#### [HOW TO COMPLETE THIS TASK]
Tell how many lines in the data below include the word "background". The answer is the number only.

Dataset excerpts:
****

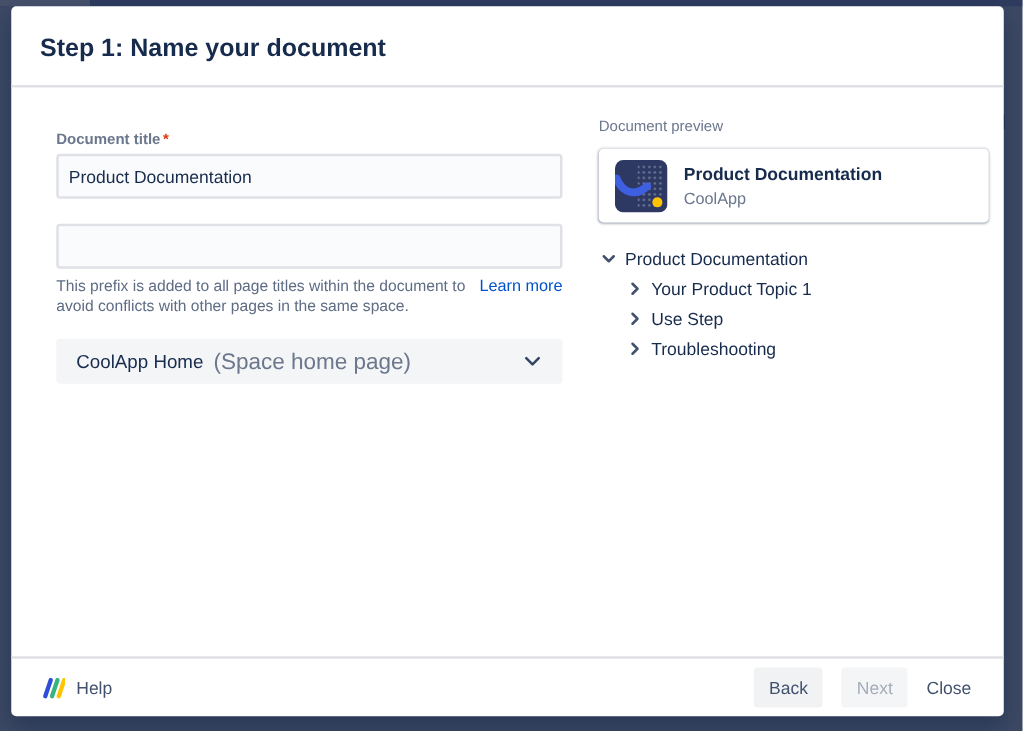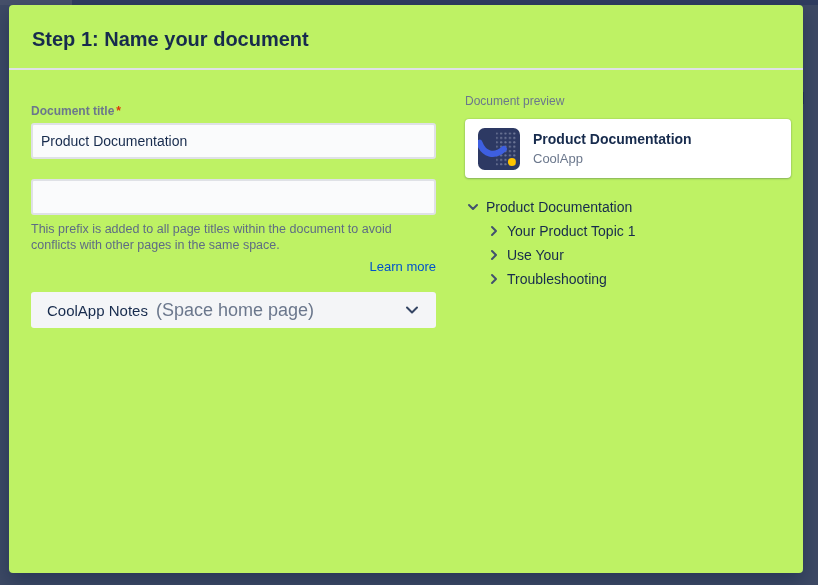--- a/index.html
+++ b/index.html
@@ -15,7 +15,7 @@
 
   .modal{
     position:absolute;left:9px;top:5px;width:794px;height:568px;
-    background:#bef264;border-radius:4px;
+    background:#ffffff;border-radius:4px;
     box-shadow:0 8px 18px rgba(9,30,66,.4);
     display:flex;flex-direction:column;box-sizing:border-box;
   }

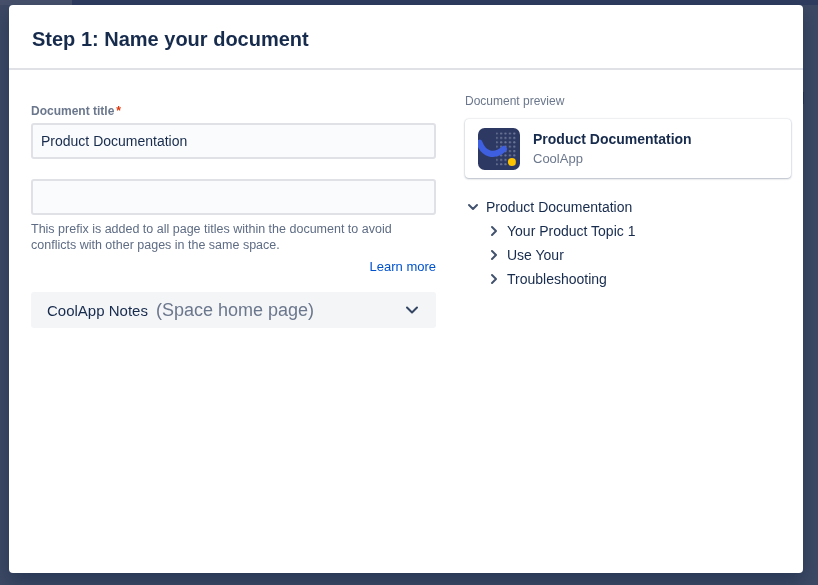--- a/index.html
+++ b/index.html
@@ -23,7 +23,7 @@
   .modal-title{margin:0;font-size:20px;line-height:24px;font-weight:700;color:#172B4D;}
 
   .modal-body{flex:1;display:flex;min-height:0;}
-  .form-col{width:456px;box-sizing:border-box;padding:34px 29px 0 22px;}
+  .form-col{width:456px;box-sizing:border-box;padding:34px 29px 0 22px;margin-left:14px;}
   .field{margin-bottom:20px;}
   .field-label{display:block;font-size:12px;font-weight:700;color:#6B778C;margin-bottom:5px;line-height:14px;}
   .required{color:#DE350B;margin-left:2px;}

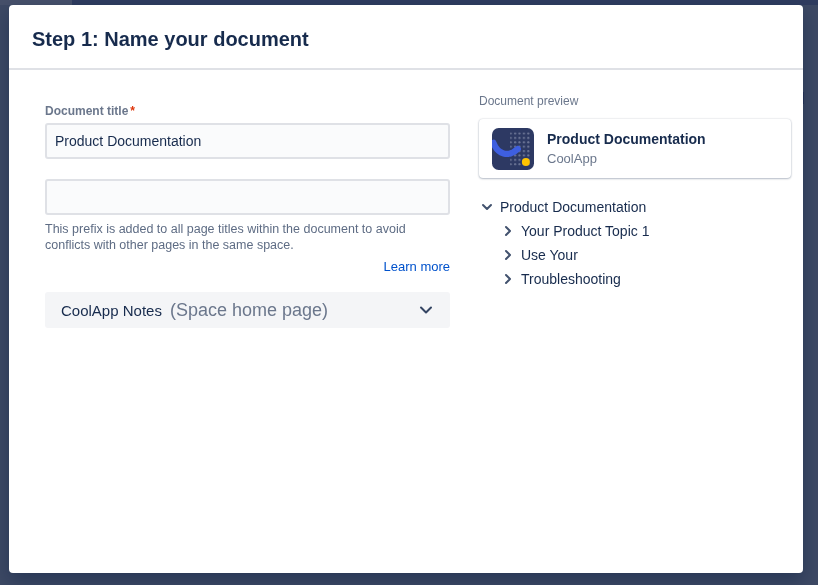--- a/index.html
+++ b/index.html
@@ -32,7 +32,7 @@
     background:#FAFBFC;border:2px solid #DFE1E6;border-radius:3px;
     font-size:14px;color:#172B4D;padding:0 8px;font-family:inherit;outline:none;
   }
-  .helper-row{display:flex;align-items:flex-end;gap:6px;margin-top:6px;margin-bottom:18px;flex-direction:column;}
+  .helper-row{display:flex;align-items:flex-start;gap:6px;margin-top:6px;margin-bottom:18px;}
   .helper-text{flex:1;margin:0;font-size:12.5px;line-height:16px;color:#5E6C84;}
   .learn-more{font-size:13px;color:#0052CC;text-decoration:none;white-space:nowrap;cursor:pointer;}
 

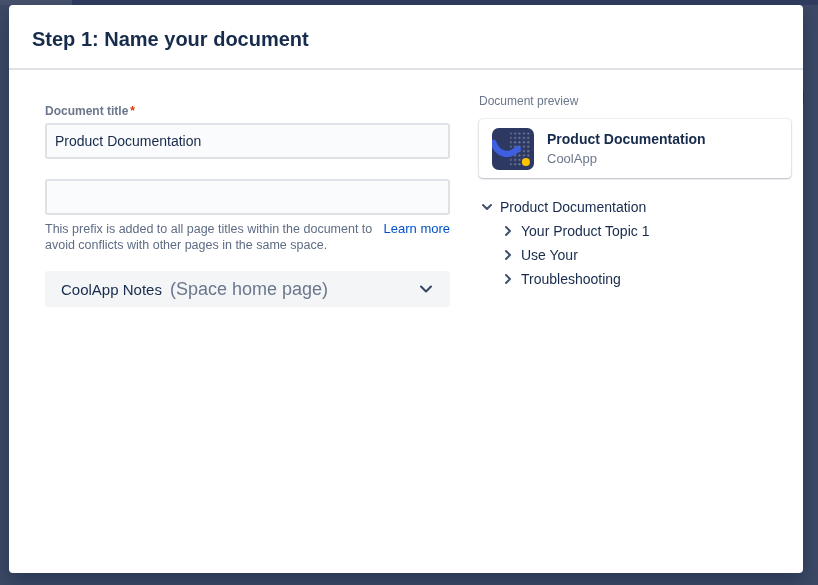--- a/index.html
+++ b/index.html
@@ -155,7 +155,7 @@
           <svg width="16" height="16" viewBox="0 0 16 16">
               <path d="M6 4 L10 8 L6 12" fill="none" stroke="#42526E" stroke-width="2" stroke-linecap="round" stroke-linejoin="round"></path>
             </svg>
-          <span>Use Your</span>
+          <span>Use Step</span>
         </div>
         <div class="tree-row tree-child">
           <svg width="16" height="16" viewBox="0 0 16 16">

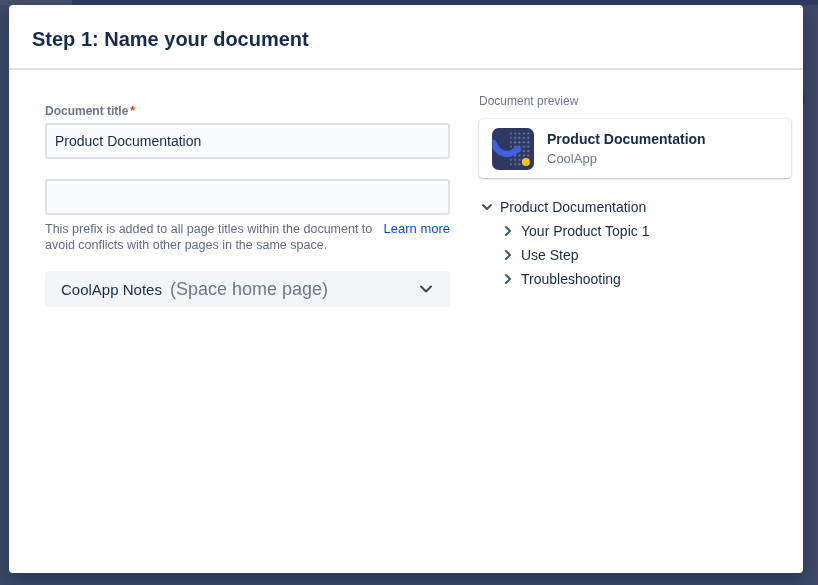--- a/index.html
+++ b/index.html
@@ -105,7 +105,7 @@
 
       <div>
         <div class="dropdown">
-          <span class="dropdown-value">CoolApp Notes</span>
+          <span class="dropdown-value">CoolApp Home</span>
           <span class="dropdown-hint">(Space home page)</span>
           <span class="dropdown-chevron">
             <svg width="20" height="20" viewBox="0 0 20 20">

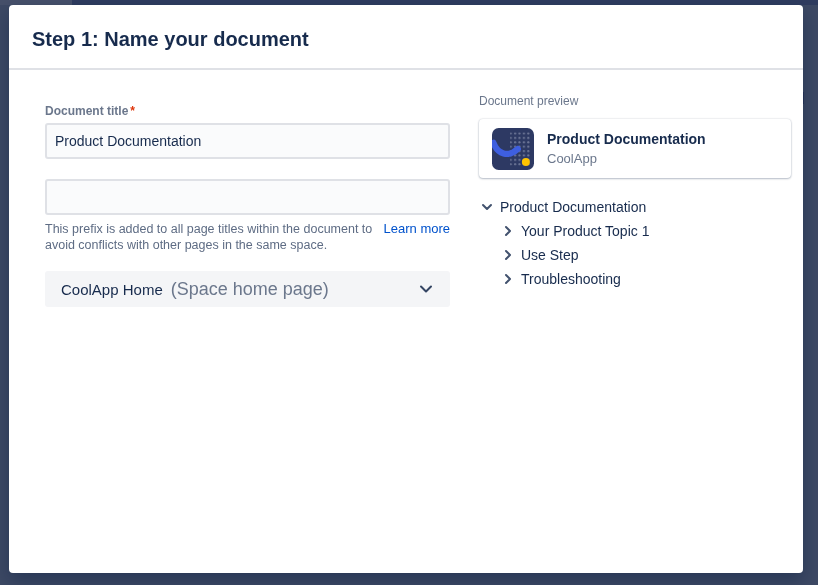--- a/index.html
+++ b/index.html
@@ -168,6 +168,21 @@
 
   </div>
 
+  <div class="modal-footer">
+    <button class="help">
+      <svg width="19" height="17" viewBox="0 0 19 17">
+        <line x1="3.2" y1="15" x2="7.6" y2="2" stroke="#2E4ED7" stroke-width="3.4" stroke-linecap="round"></line>
+        <line x1="8.6" y1="15" x2="13" y2="2" stroke="#36B37E" stroke-width="3.4" stroke-linecap="round"></line>
+        <line x1="14" y1="15" x2="18.4" y2="2" stroke="#FFC400" stroke-width="3.4" stroke-linecap="round"></line>
+      </svg>
+      <span>Help</span>
+    </button>
+    <div class="footer-buttons">
+      <button class="btn btn-subtle">Back</button>
+      <button class="btn btn-disabled" disabled="">Next</button>
+      <button class="btn btn-ghost">Close</button>
+    </div>
+  </div>
 
 </div>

****

#### [RESPONSE BELOW]
3